Маруся красоткой не была. Но была в ней эта самая чертова изюминка. Не каждому она открывалась, но я всегда ждала ее появления: сверкнет глаз, кончик языка облизнет губы, и откуда-то все – красотка, ни больше ни меньше.

Потом случился у меня с ней плохой разговор прямо на площадке.

Я шла с работы.

– Ты что себе думаешь? – сказала она мне ни с того ни с сего. – Сколько мы с тобой на одной площадке, а я так и не видела у твоей двери мужика. Ты что – совсем? Для чего тебя бог сделал женщиной? Чтоб ты чертила какие-то идиотские чертежи? А грудь у тебя для чего? А то, что между ногами? Ты что, себе враг? Я же не говорю тебе – замуж. Я же говорю тебе – радость. Радость полноценной жизни, радость от удовольствия! Ты же хорошенькая, черт тебя дери!

Я не знаю, как это получилось, первый раз в жизни, между прочим, но я изо всей силы толкнула ее и хотела захлопнуть дверь, но она встала на пороге, и я увидела в ее глазах слезы.

– Господи, прости меня, дуру! Не мое это собачье дело, но ты такая хорошая девка, а пропадаешь ни за грош. Ну, хочешь, я тебя сосватаю?

– Перестань, – сказала я. – Или мы поссоримся.

– Ни за что, – закричала она. – Забудь! Все забудь. Идем со мной! – Она захлопнула мою дверь и почти втащила меня к себе. И уже через минуту разливала по рюмкам коньяк и умоляла:

– Выпьем за нас! Ты такая, я другая. Наверное, это хорошо. Жизнь, она любит всех. Правда ведь? Ну, выпей, дура, за нас двоих, разных, но дружных, правда ведь?

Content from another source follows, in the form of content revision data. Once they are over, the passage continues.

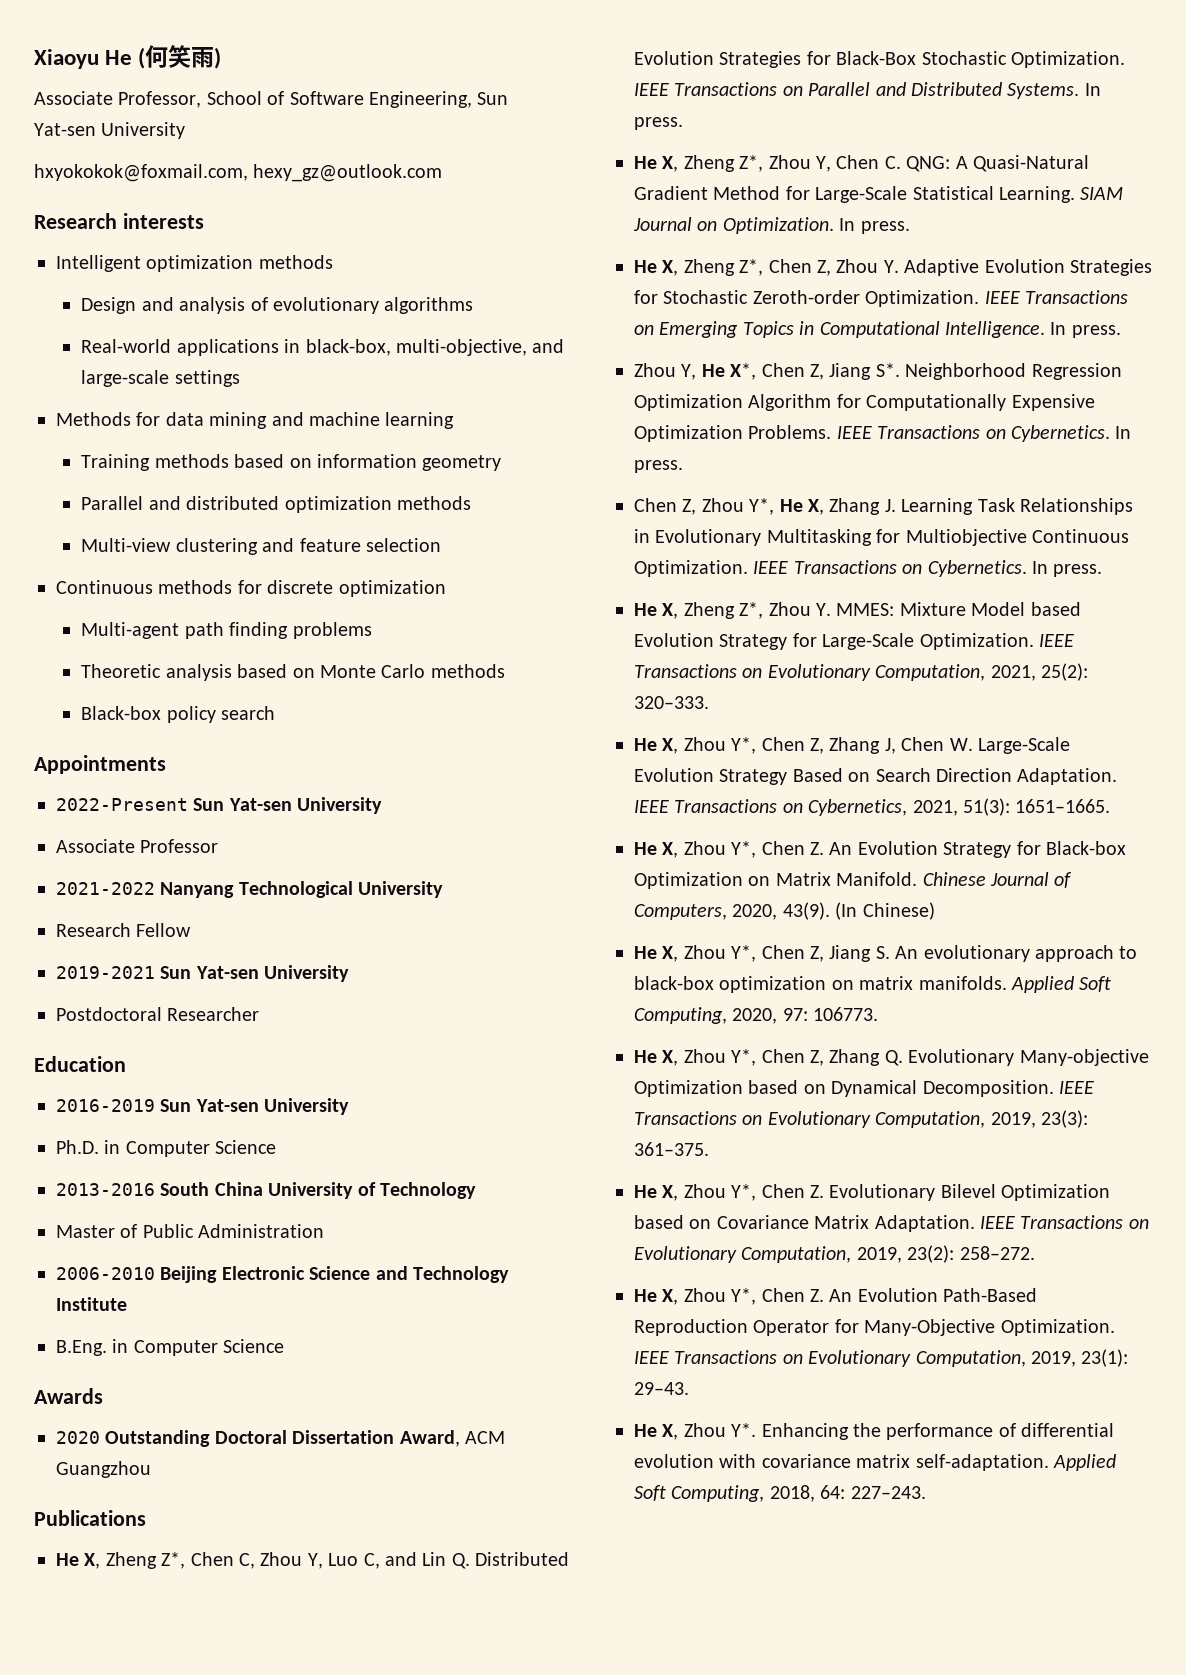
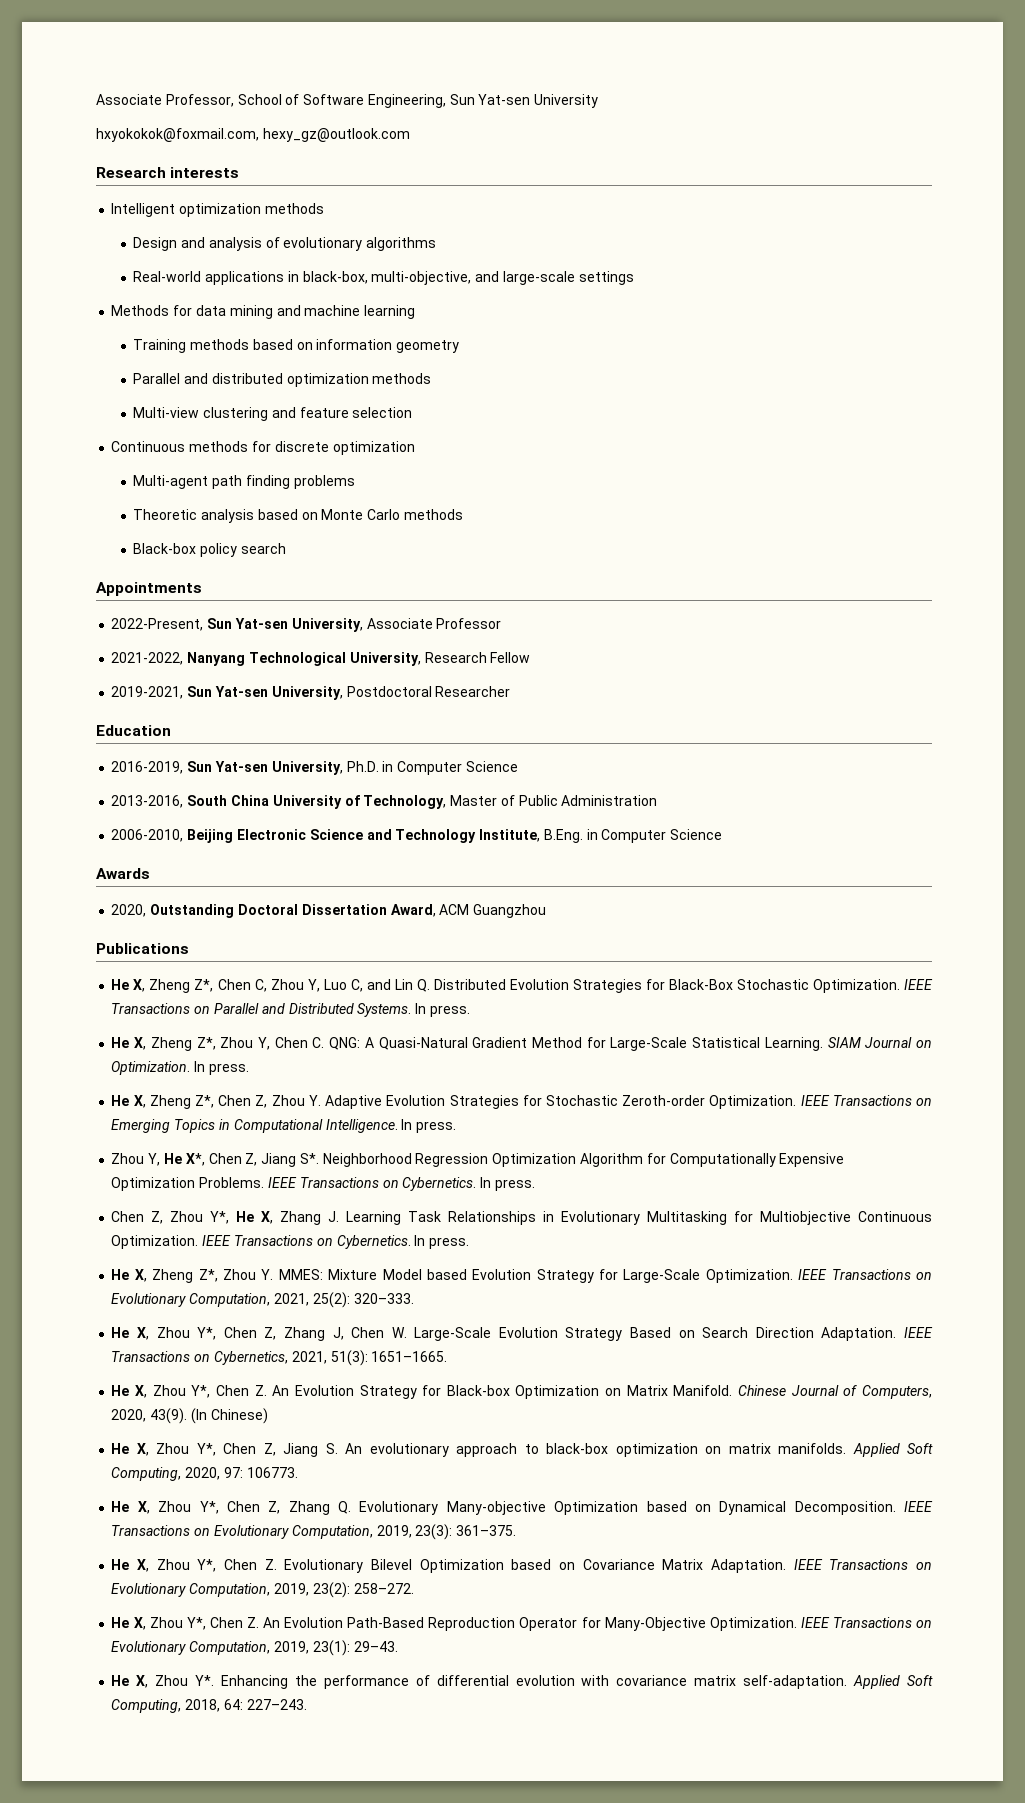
- Xiaoyu He (何笑雨)
- 2022-Present Sun Yat-sen University
- Associate Professor
+ 2022-Present, Sun Yat-sen University, Associate Professor
- 2021-2022 Nanyang Technological University
- Research Fellow
+ 2021-2022, Nanyang Technological University, Research Fellow
- 2019-2021 Sun Yat-sen University
- Postdoctoral Researcher
+ 2019-2021, Sun Yat-sen University, Postdoctoral Researcher
- 2016-2019 Sun Yat-sen University
- Ph.D. in Computer Science
+ 2016-2019, Sun Yat-sen University, Ph.D. in Computer Science
- 2013-2016 South China University of Technology
- Master of Public Administration
+ 2013-2016, South China University of Technology, Master of Public Administration
- 2006-2010 Beijing Electronic Science and Technology Institute
- B.Eng. in Computer Science
+ 2006-2010, Beijing Electronic Science and Technology Institute, B.Eng. in Computer Science
- 2020 Outstanding Doctoral Dissertation Award, ACM Guangzhou
+ 2020, Outstanding Doctoral Dissertation Award, ACM Guangzhou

И я выпила. И мы еще сидели, прижавшись друг к другу.

– Ладно тебе, не обижайся. В сущности, мы обе одиночки. Каждая по-своему. Но пока руки-ноги есть, надо радоваться жизни.

– Я радуюсь, – ответила я и как-то неловко ее поцеловала.

Она смотрела мне в спину, пока я поворачивала ключ в дверях. Уже войдя к себе, я поняла этот удивительно пронзительный взгляд, будто она проникла в меня и теперь стоит непосредственно перед моим сердцем, а оно, оказывается, немаленькое, и бьется шумно, но внутри него – ничего, кроме мощных качающих кровь сосудов. Я подумала, что никогда не разглядывала себя изнутри, человеческую машину, в которой где-то – где? где? – живет или не живет, а тоже крутит свои колесики душа.

Вот какую дурь я впустила в себя с этим взглядом своей соседки. А потом я разозлилась, потому что ни у кого нет права лезть другому в душу. Это наша русская манера – сочувствовать, влезая в другого глазами и пальцами. А может, это то самое, что называется дойти до сути? И обнаружить, что суть – просто упругий мешок с кровью, и не более того. И нет в нем ни любви, ни счастья, просто мешок.